======== DATASET

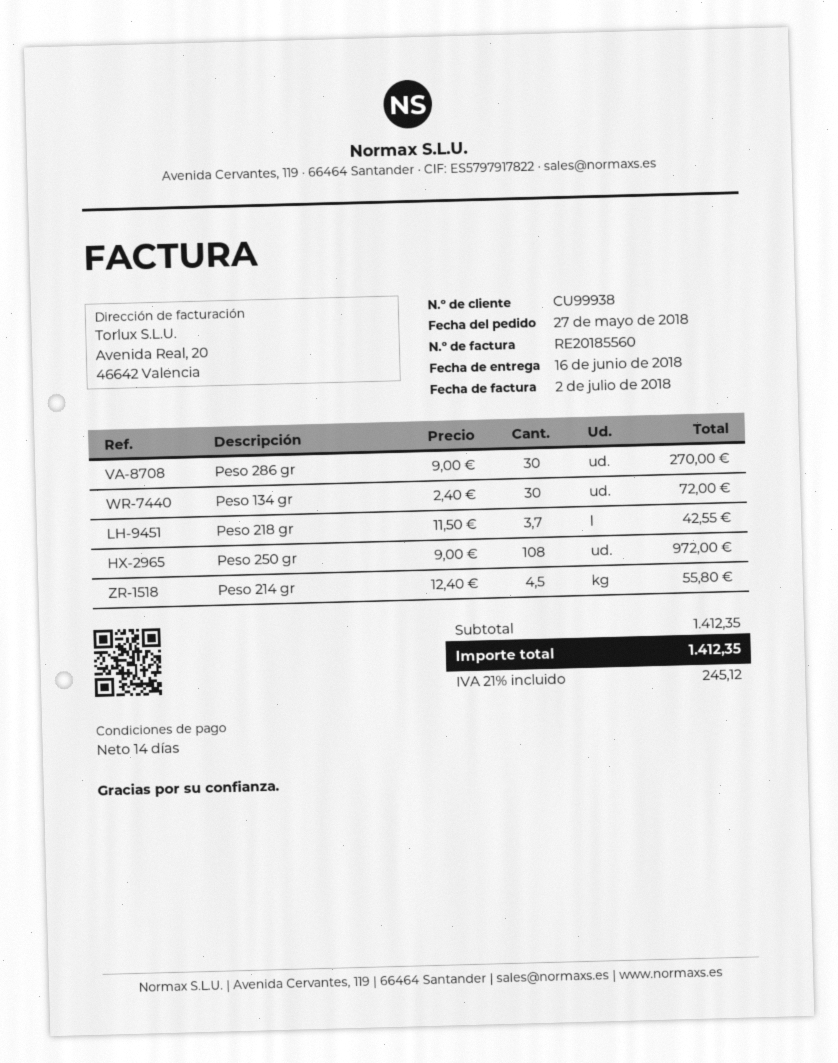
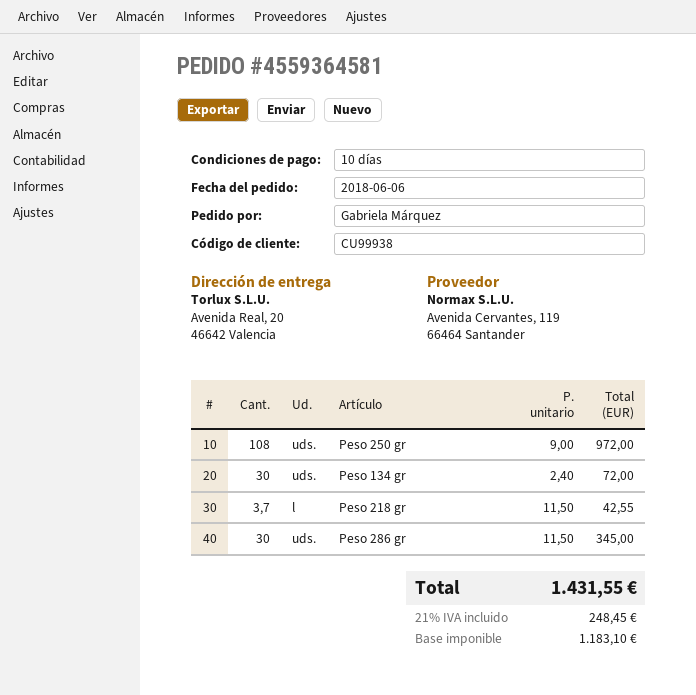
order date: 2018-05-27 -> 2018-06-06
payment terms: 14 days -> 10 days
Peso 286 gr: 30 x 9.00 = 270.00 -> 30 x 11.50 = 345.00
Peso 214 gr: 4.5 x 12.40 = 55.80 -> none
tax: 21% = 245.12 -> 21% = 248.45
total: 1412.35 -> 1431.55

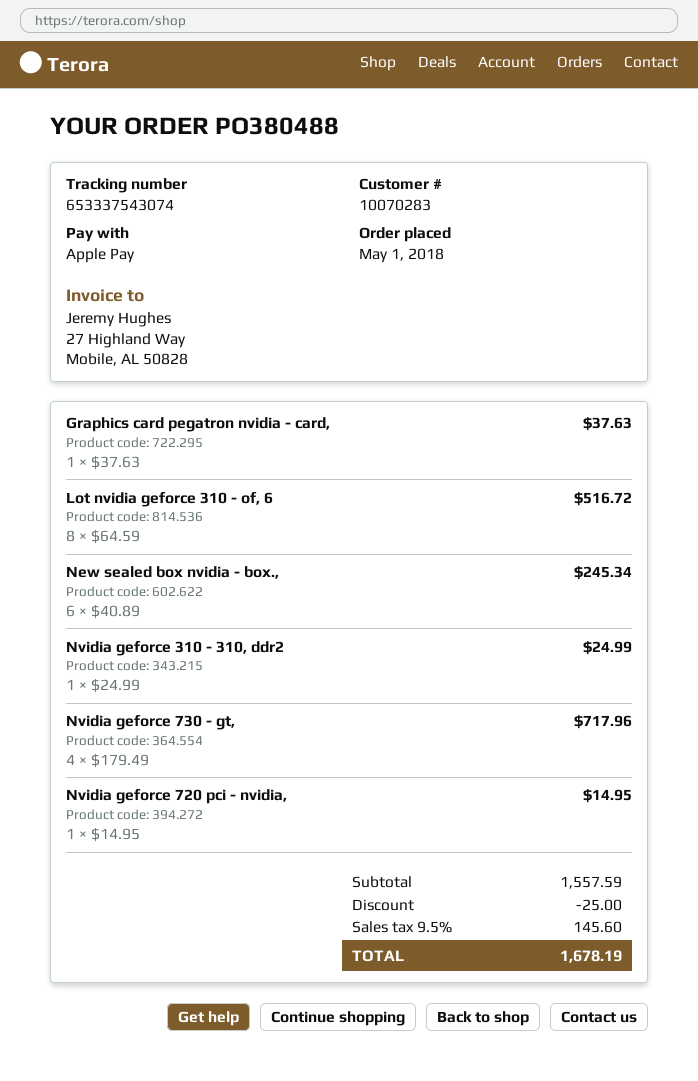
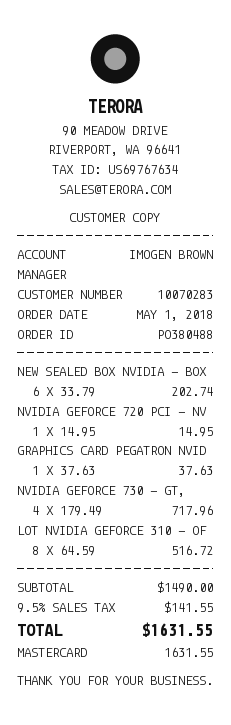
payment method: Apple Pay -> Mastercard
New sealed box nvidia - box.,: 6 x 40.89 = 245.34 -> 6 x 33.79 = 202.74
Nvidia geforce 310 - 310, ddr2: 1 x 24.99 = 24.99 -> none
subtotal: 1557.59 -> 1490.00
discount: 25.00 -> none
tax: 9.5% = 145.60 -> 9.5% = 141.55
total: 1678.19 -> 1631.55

================

-- EXERCISE --
Take the lines above from the one holding "subtotal: 1557.59 -> 1490.00" to the last and output them exactly.

-- SOLUTION --
subtotal: 1557.59 -> 1490.00
discount: 25.00 -> none
tax: 9.5% = 145.60 -> 9.5% = 141.55
total: 1678.19 -> 1631.55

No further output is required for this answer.